The Association of American Publishers and Google have reached a settlement to end seven years of litigation over the company’s book-scanning project.
The agreement settles a copyright infringement lawsuit filed against Google in October 2005 by five AAP members. The settlement does not need court approval, Google and the AAP said in a joint news release.
The agreement “acknowledges” the rights and interests of copyright holders, the two sides said. U.S. publishers can choose to make available or choose to remove their books and journals digitized by Google for its Library Project.

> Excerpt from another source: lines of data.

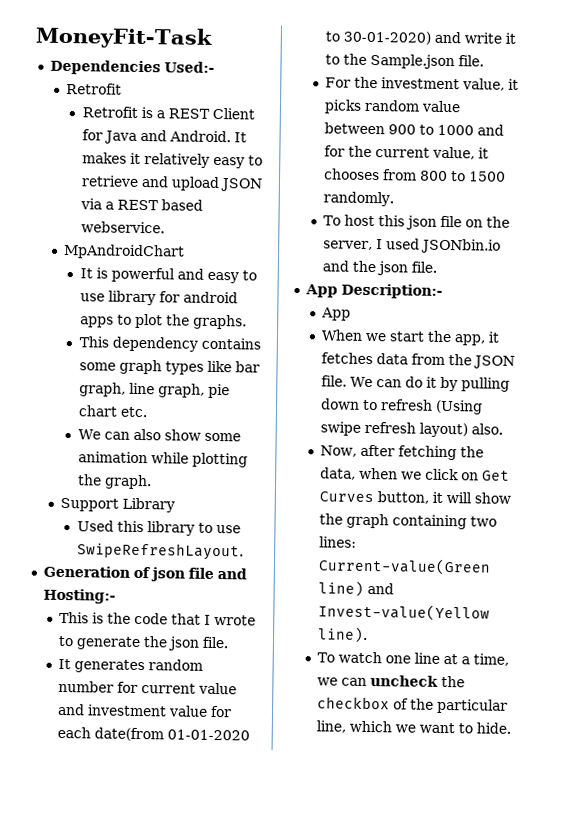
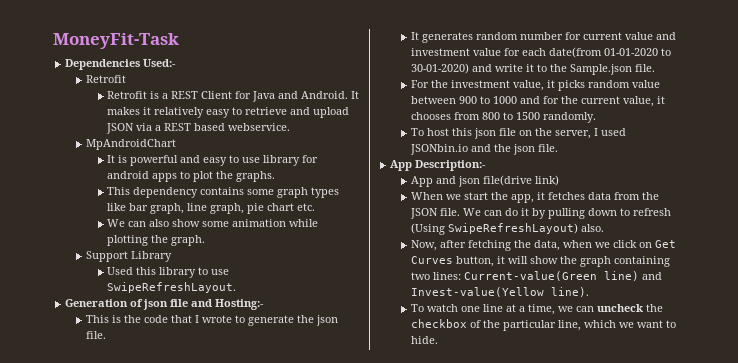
  App Description:-
- App
+ App and json file(drive link)
- We can do it by pulling down to refresh (Using swipe refresh layout) also.
+ We can do it by pulling down to refresh (Using SwipeRefreshLayout) also.

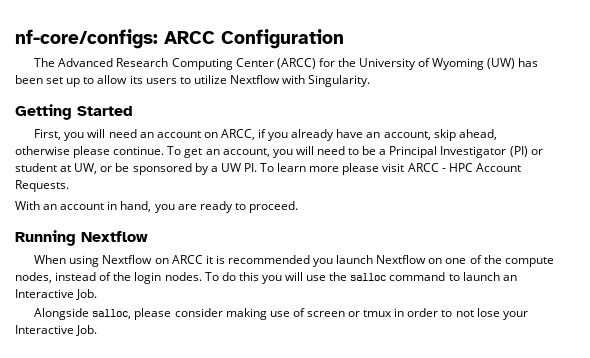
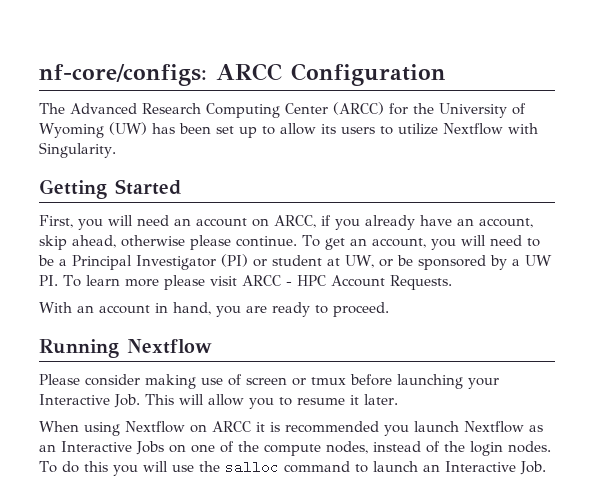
+ Please consider making use of screen or tmux before launching your Interactive Job. This will allow you to resume it later.
- When using Nextflow on ARCC it is recommended you launch Nextflow on one of the compute nodes, instead of the login nodes.
+ When using Nextflow on ARCC it is recommended you launch Nextflow as an Interactive Jobs on one of the compute nodes, instead of the login nodes.
- Alongside salloc, please consider making use of screen or tmux in order to not lose your Interactive Job.

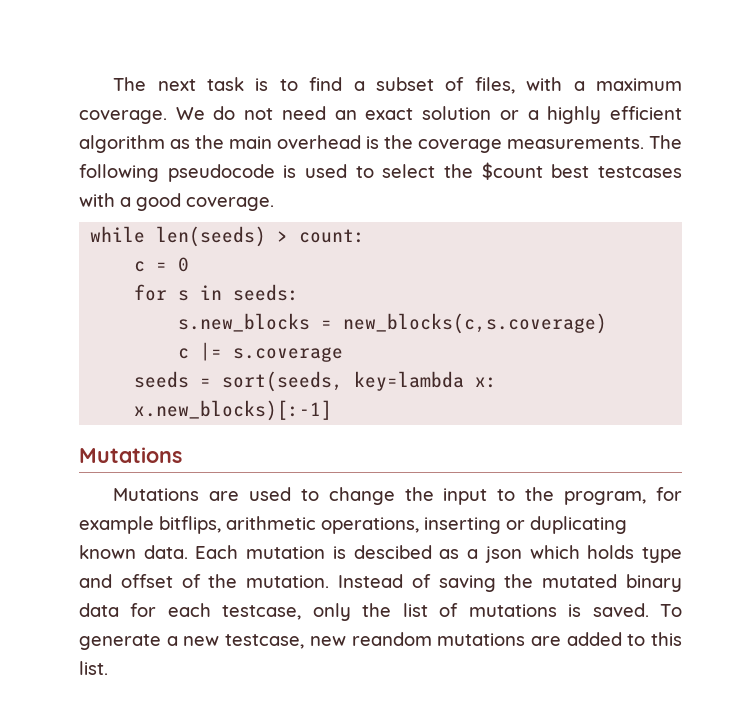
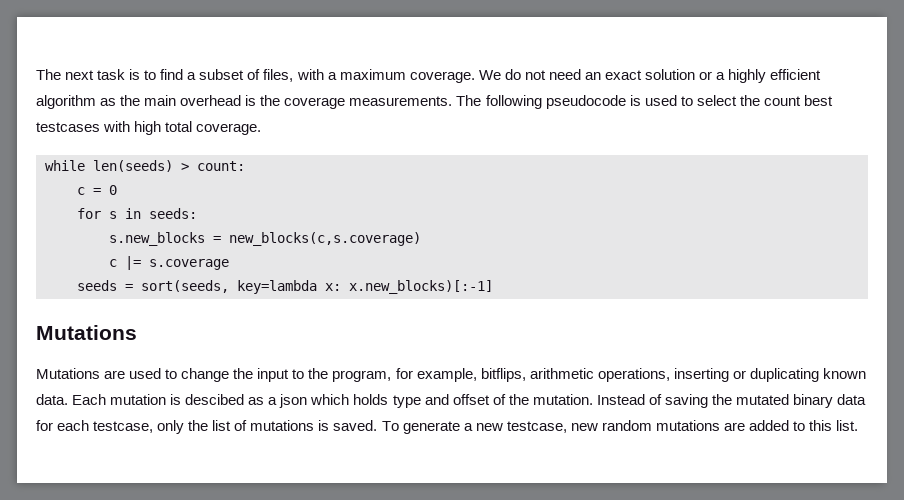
- The following pseudocode is used to select the $count best testcases with a good coverage.
+ The following pseudocode is used to select the count best testcases with high total coverage.
- Mutations are used to change the input to the program, for example bitflips, arithmetic operations, inserting or duplicating known data.
+ Mutations are used to change the input to the program, for example, bitflips, arithmetic operations, inserting or duplicating known data.
- To generate a new testcase, new reandom mutations are added to this list.
+ To generate a new testcase, new random mutations are added to this list.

The settlement shows that “digital services can provide innovative means to discover content while still respecting the rights of copyright-holders,” Tom Allen, president and CEO of AAP, said in a statement.
The settlement does not affect Google’s current litigation with the Authors Guild.
The agreement gives publishers who do not remove their works from the Google project the right to receive a digital copy for their use. Beyond the settlement, U.S publishers can make individual agreements with Google related to their other scanned works, the press release said.
Further terms of the agreement are confidential.
The agreement will allow Google to focus on its “core mission and work to increase the number of books available to educate, excite and entertain our users,” David Drummond, Google’s chief legal officer, said in a statement.
The publisher plaintiffs in the lawsuit were McGraw-Hill, Pearson Education, Penguin Group, John Wiley & Sons and Simon & Schuster.
In the Authors Guild lawsuit against Google, the U.S. Court of Appeals for the Second Circuit granted a stay in the case in September while the court reviews a judge’s decision to grant class-action status to the authors.